Bitfinex, which claims to be “the largest and most advanced cryptocurrencies exchange,” is back up after being slammed to the mat by multiple DDoS attacks over the past weeks.
On Tuesday, the exchange said it was trying to squirm out from under a “heavy” distributed denial-of-service (DDoS) attack…
We are currently under heavy DDOS. API is also down. We are working on further mitigation.
— Bitfinex (@bitfinex) December 12, 2017
Bitfinex had said on Thursday of last week that it had suffered “significant” DoS attack for several days:
Bitfinex has been under significant denial-of-service attack for the past several days. The attack has recently worsened. Please monitor https://t.co/u3pYCWdhHY for ongoing updates.
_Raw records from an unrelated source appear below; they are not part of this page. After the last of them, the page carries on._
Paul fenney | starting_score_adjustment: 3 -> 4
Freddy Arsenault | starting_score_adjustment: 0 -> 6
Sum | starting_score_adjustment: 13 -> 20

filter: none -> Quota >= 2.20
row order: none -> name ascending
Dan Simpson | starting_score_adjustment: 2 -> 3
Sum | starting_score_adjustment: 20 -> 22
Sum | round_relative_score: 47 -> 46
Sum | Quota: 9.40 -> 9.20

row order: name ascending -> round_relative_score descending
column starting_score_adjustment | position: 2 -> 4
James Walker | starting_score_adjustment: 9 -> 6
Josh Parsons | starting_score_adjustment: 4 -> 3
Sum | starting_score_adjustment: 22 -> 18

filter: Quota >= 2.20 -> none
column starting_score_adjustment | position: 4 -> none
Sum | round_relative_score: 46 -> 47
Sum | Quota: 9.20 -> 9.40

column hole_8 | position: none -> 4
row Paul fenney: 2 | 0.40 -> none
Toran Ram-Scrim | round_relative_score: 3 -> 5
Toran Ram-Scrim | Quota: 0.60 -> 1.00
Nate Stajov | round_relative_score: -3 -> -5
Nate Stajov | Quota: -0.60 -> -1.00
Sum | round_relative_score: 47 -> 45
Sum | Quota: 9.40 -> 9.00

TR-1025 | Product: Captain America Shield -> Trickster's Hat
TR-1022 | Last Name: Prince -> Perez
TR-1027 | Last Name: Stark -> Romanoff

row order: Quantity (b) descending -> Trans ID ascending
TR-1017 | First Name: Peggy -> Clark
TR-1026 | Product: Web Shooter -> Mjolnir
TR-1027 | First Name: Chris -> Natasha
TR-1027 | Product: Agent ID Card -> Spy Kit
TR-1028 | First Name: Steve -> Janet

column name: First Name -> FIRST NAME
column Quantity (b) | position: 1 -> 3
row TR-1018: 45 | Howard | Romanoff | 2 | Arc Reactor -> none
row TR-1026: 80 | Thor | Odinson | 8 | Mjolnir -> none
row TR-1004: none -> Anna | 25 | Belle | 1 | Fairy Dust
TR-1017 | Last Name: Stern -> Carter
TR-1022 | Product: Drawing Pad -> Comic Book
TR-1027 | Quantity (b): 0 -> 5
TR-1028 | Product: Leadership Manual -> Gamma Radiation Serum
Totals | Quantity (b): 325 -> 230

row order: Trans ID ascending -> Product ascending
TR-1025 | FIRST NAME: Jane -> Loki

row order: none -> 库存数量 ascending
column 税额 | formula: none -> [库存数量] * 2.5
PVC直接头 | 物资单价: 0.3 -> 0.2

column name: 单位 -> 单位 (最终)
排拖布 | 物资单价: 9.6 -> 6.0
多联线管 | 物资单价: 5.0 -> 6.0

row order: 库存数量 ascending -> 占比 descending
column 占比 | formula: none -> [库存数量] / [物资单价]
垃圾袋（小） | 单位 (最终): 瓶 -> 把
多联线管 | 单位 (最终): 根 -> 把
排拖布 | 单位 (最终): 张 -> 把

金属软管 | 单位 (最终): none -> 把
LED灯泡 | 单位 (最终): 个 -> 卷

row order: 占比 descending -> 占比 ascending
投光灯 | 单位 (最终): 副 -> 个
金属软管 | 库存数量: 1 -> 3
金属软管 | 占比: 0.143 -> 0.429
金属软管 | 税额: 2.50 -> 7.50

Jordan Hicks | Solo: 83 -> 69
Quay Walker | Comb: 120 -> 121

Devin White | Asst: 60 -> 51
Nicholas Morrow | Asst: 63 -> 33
— Bitfinex (@bitfinex) December 7, 2017
In fact, there was also a DDoS attack a few weeks before that:
Bitfinex is under DDoS attack. The DDoS attack started during earlier maintenance and has been ongoing since.
— Bitfinex (@bitfinex) November 26, 2017
Well, all that DDoS wrestling paid off, at least for now: as of Thursday morning, the status page showed that all Bitfinex systems were good to go.
Great news. But how does all this DDoS nastiness jibe with Bitfinex’s assurance that it sprays on DDoS repellent?
We are protected by automatic Distributed Denial of Service protection to ensure that trading cannot be halted by outside attacks.
Bitfinex has had a tough time of it: In August 2016, robbers mugged the Hong Kong exchange, stealing nearly 120,000 bitcoins, valued at the time at $72 million.
We don’t know how Bitfinex’s DDoS protection works but we do know that those responsible for such attacks are continuously innovating their methods.
At any rate, Bitfinex said that one part of the most recent DDoS attack was to create hundreds of thousands of new accounts, causing stress on the infrastructure. The exchange therefore temporarily disabled new user signups, to both put up a roadblock against the attackers and to improve service for its existing customers.